| REQUIREMENT |
Starting with the line that holds "font-size: 19px ->" and stopping after the line that holds "text: History ->", repeat the lines below word for word, without the pictures.

| RECORDS SUPPLIED |
....
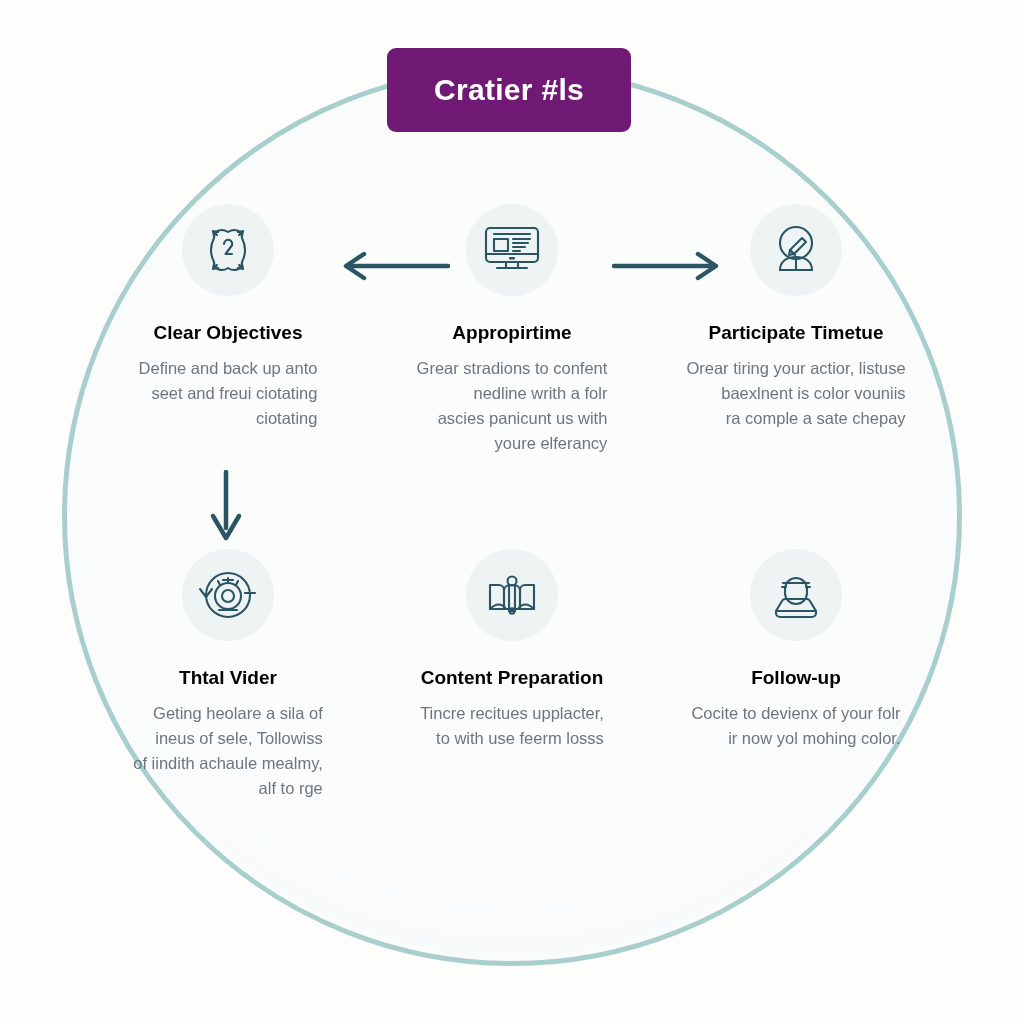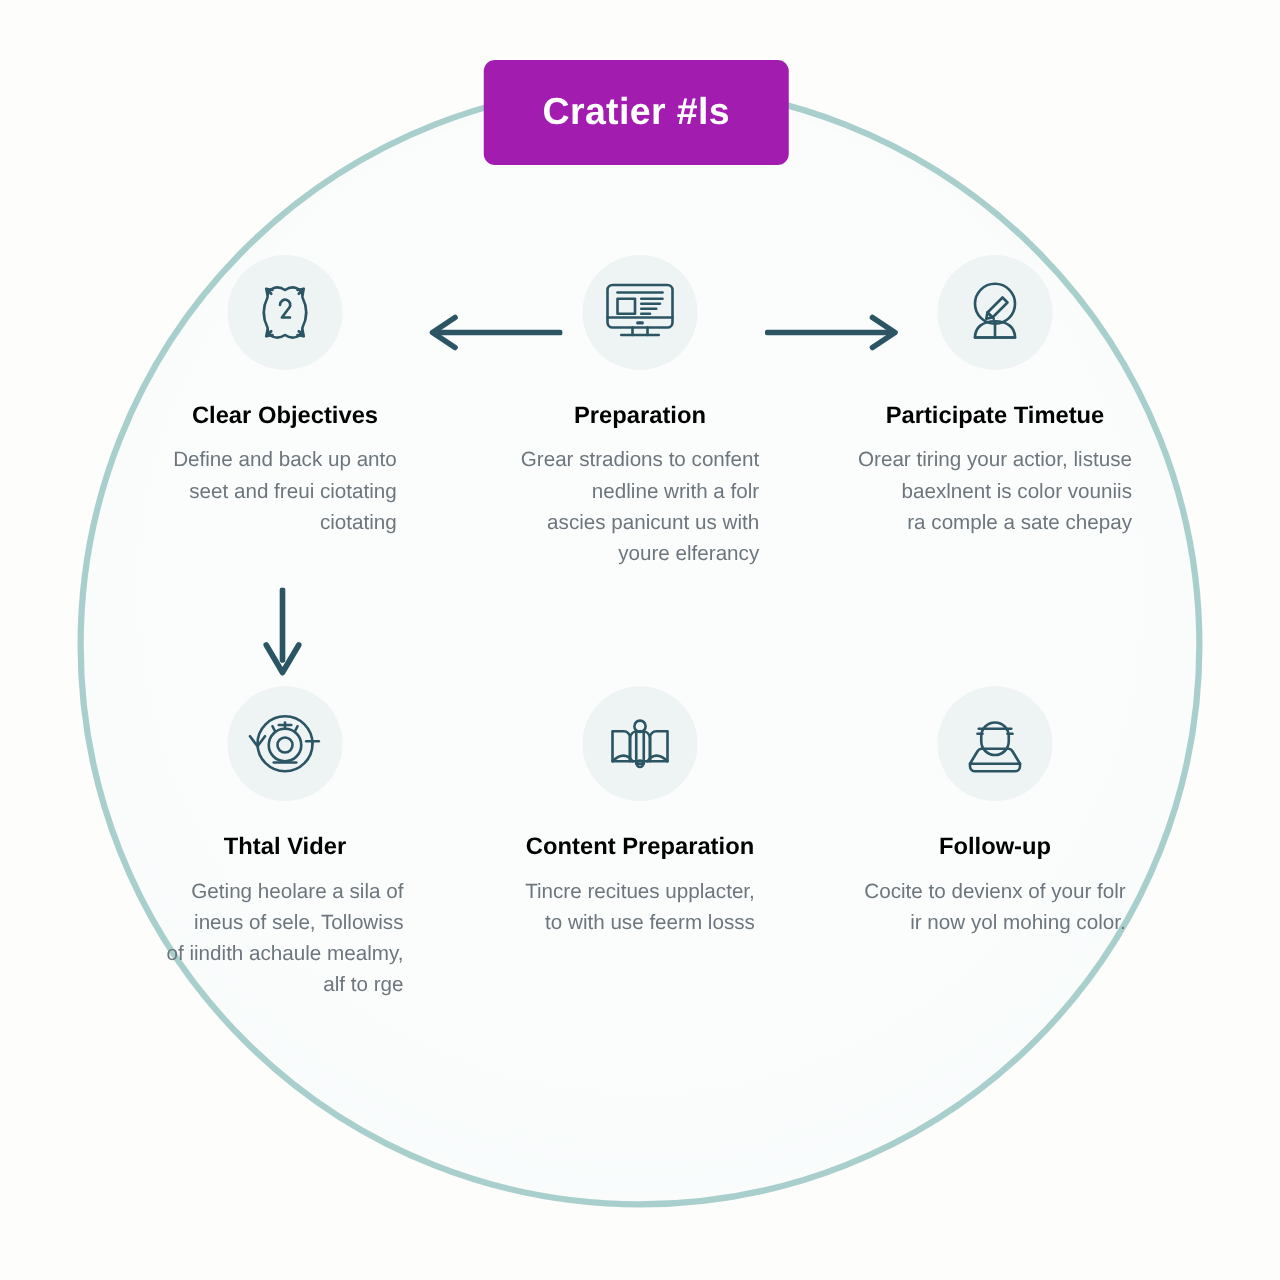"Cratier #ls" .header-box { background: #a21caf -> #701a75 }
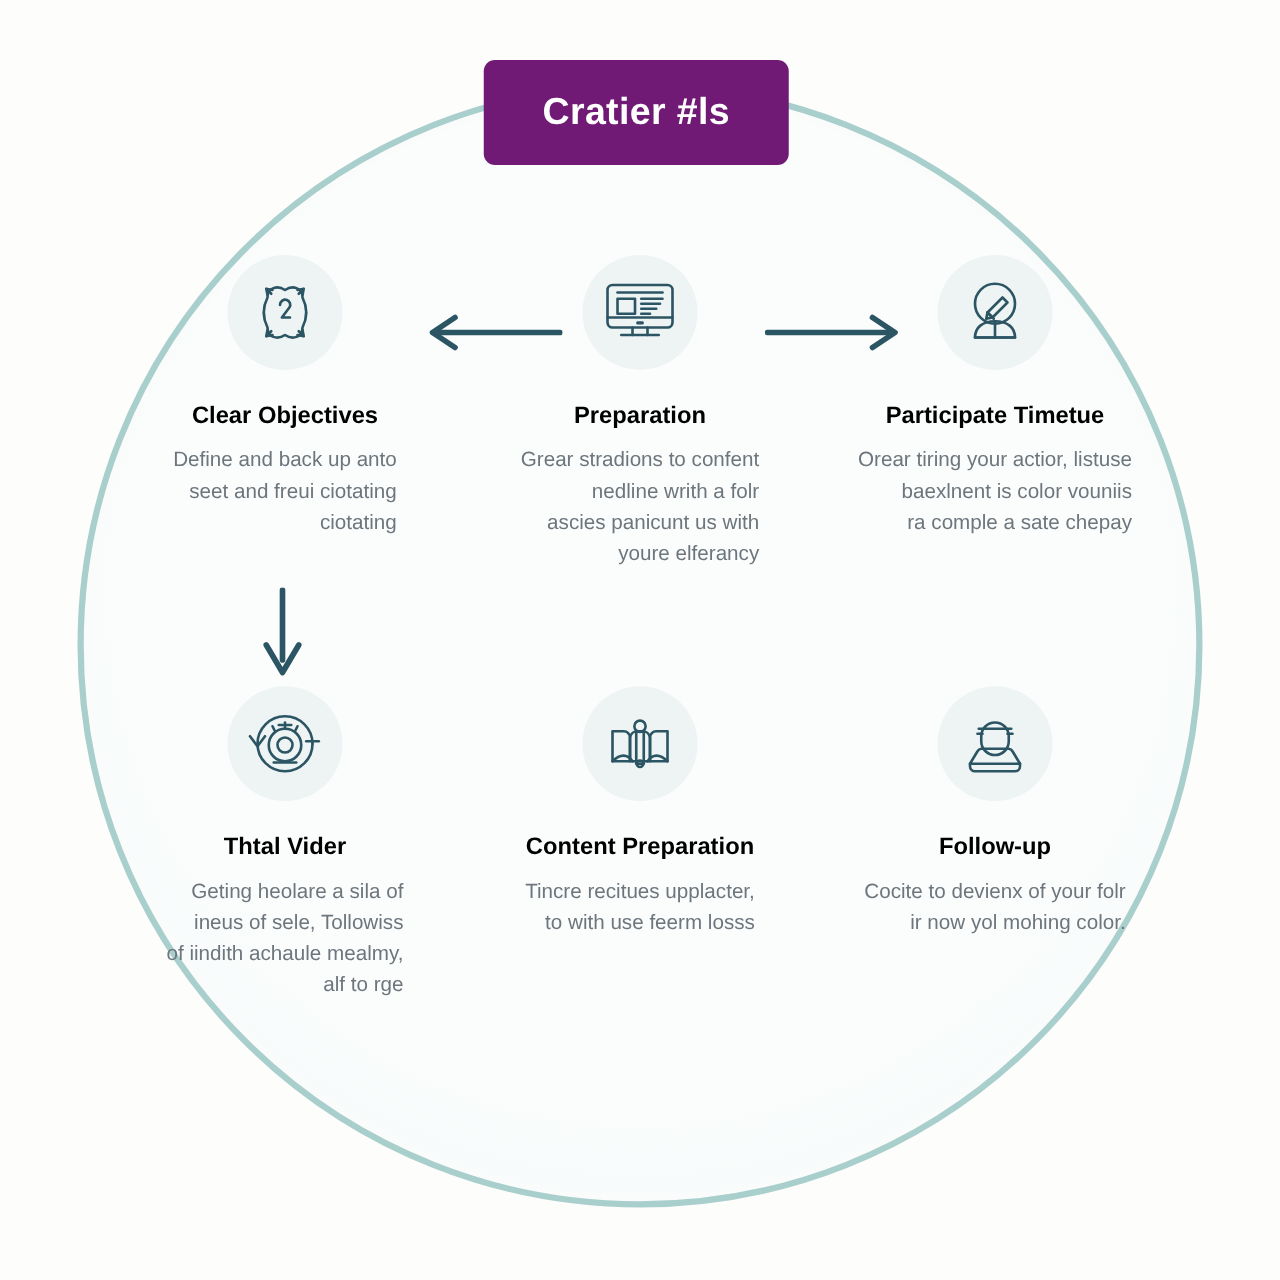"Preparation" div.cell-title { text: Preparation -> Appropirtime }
....
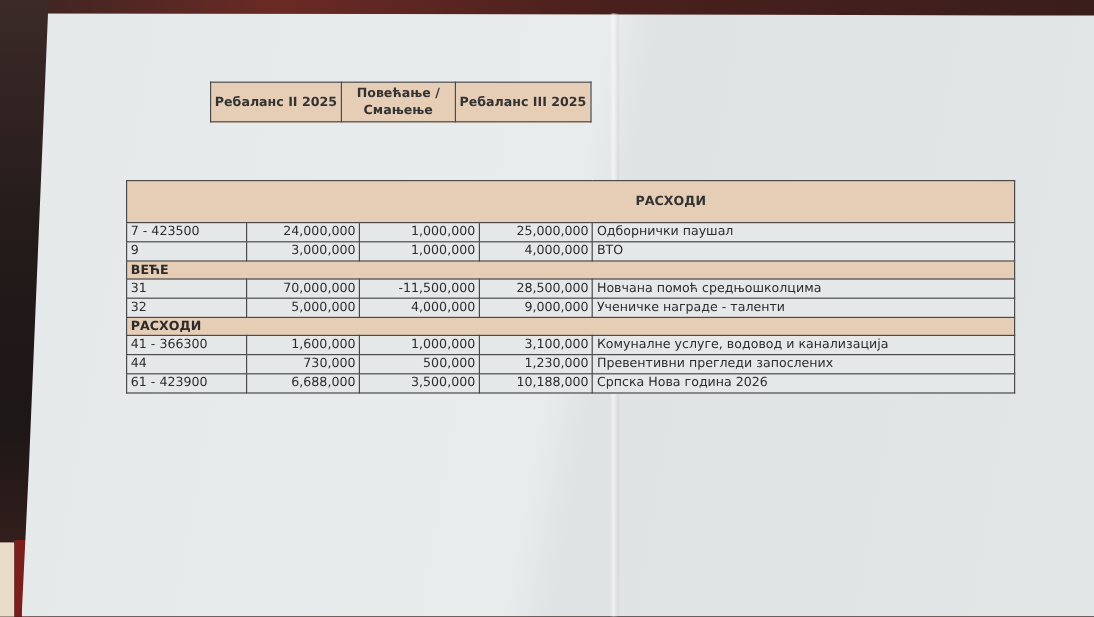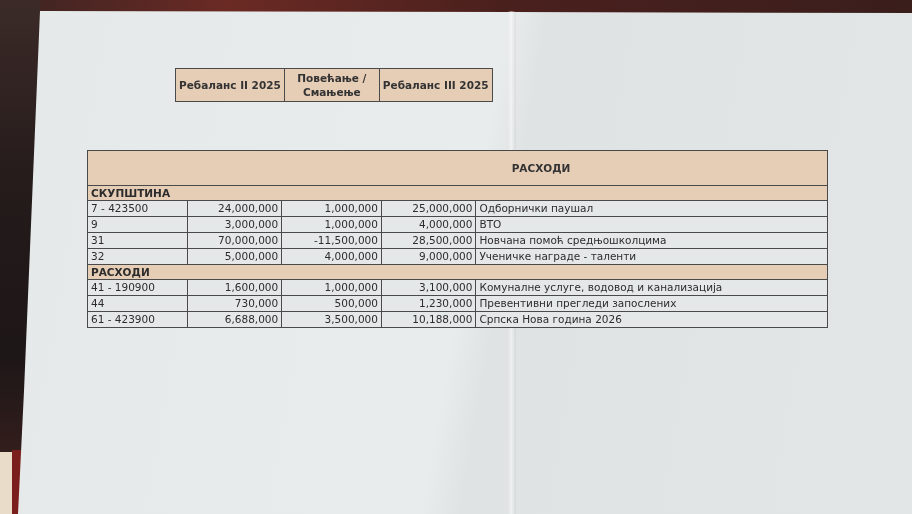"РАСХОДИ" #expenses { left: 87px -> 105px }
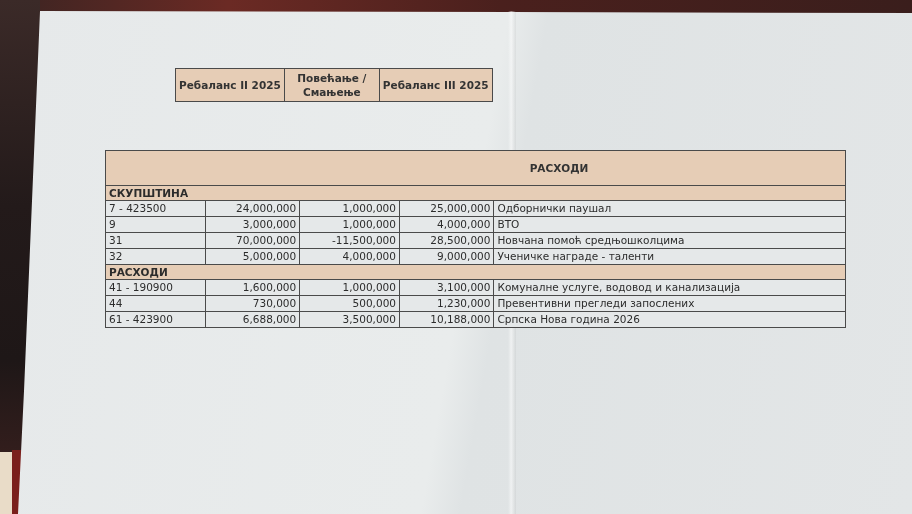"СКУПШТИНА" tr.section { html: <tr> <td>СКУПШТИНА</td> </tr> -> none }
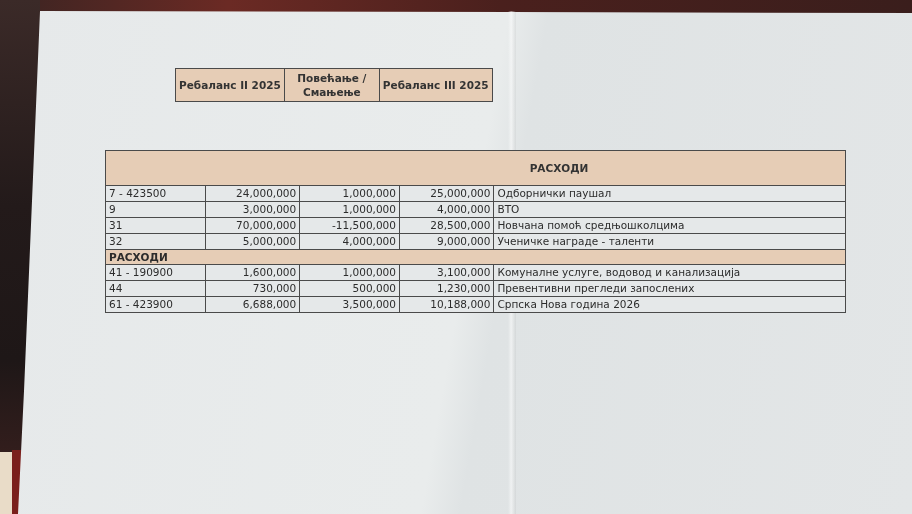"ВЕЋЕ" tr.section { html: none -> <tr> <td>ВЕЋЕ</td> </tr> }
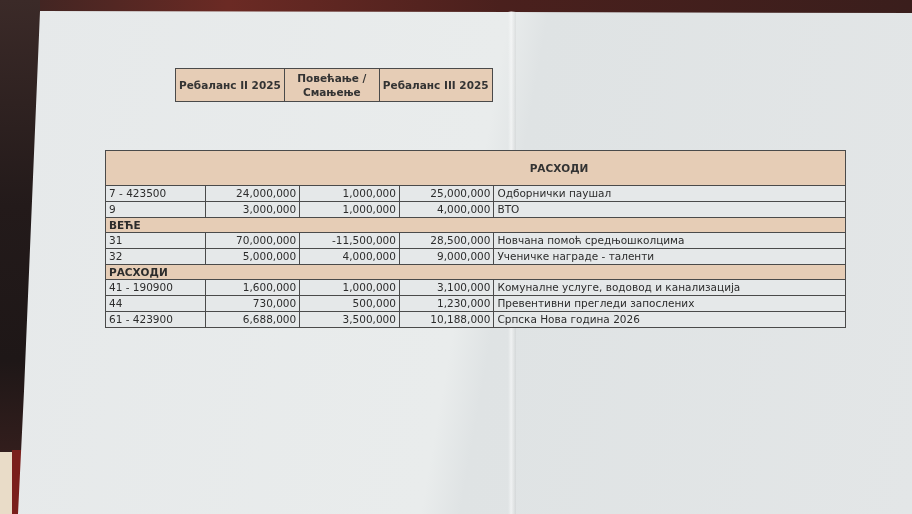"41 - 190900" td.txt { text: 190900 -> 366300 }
....
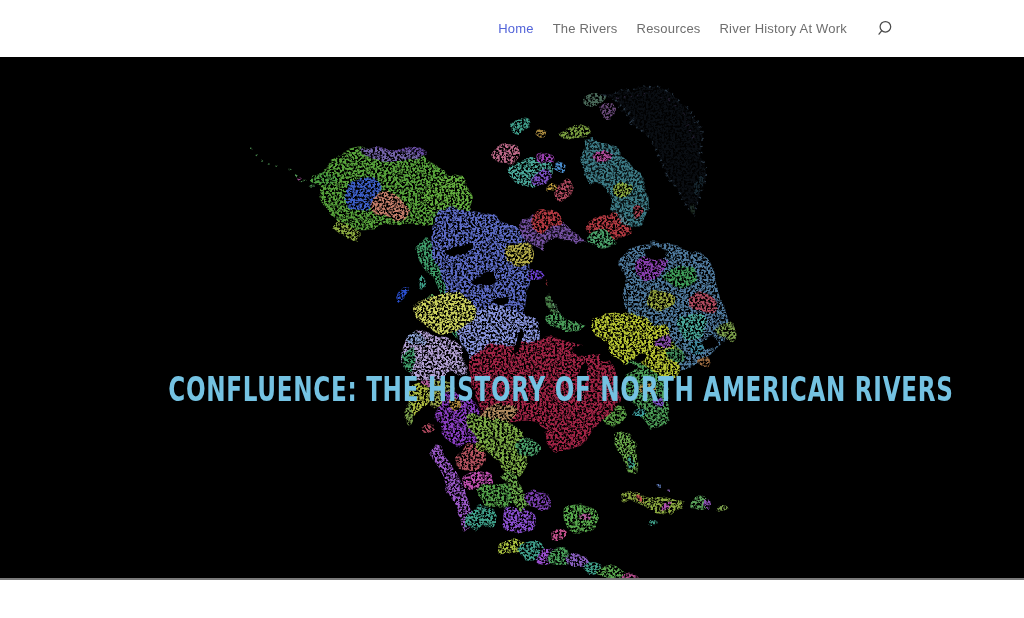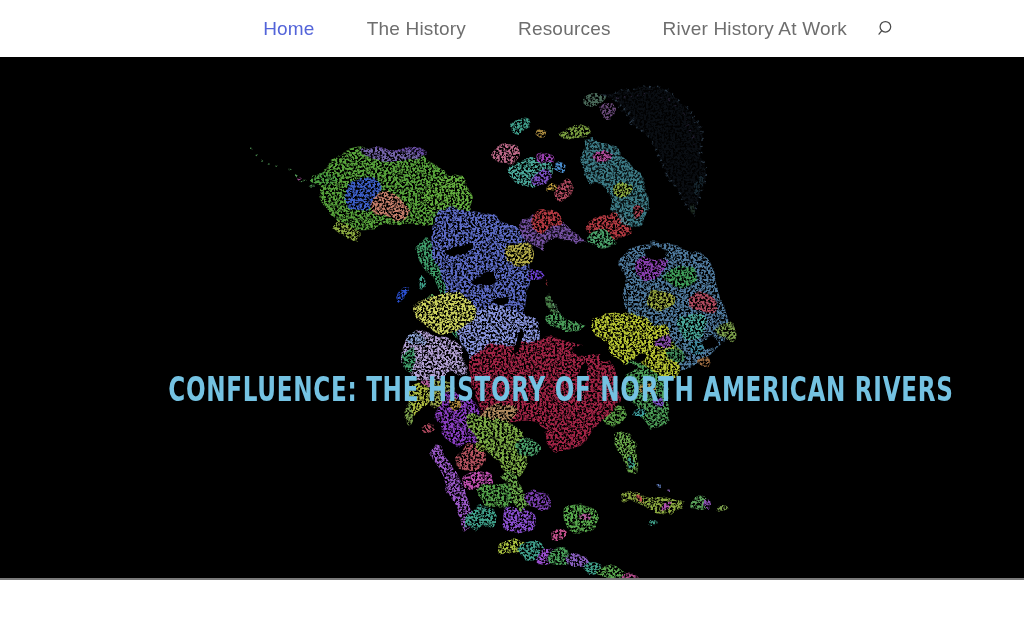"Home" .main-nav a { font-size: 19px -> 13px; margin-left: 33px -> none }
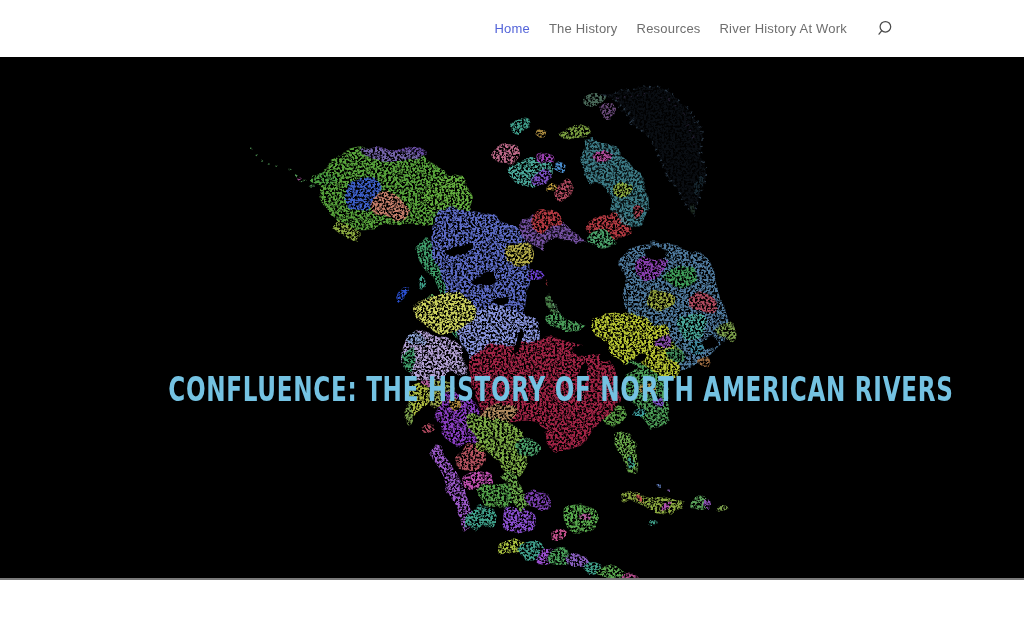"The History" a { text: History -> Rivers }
....
| TASK RESULT |
"Home" .main-nav a { font-size: 19px -> 13px; margin-left: 33px -> none }
"The History" a { text: History -> Rivers }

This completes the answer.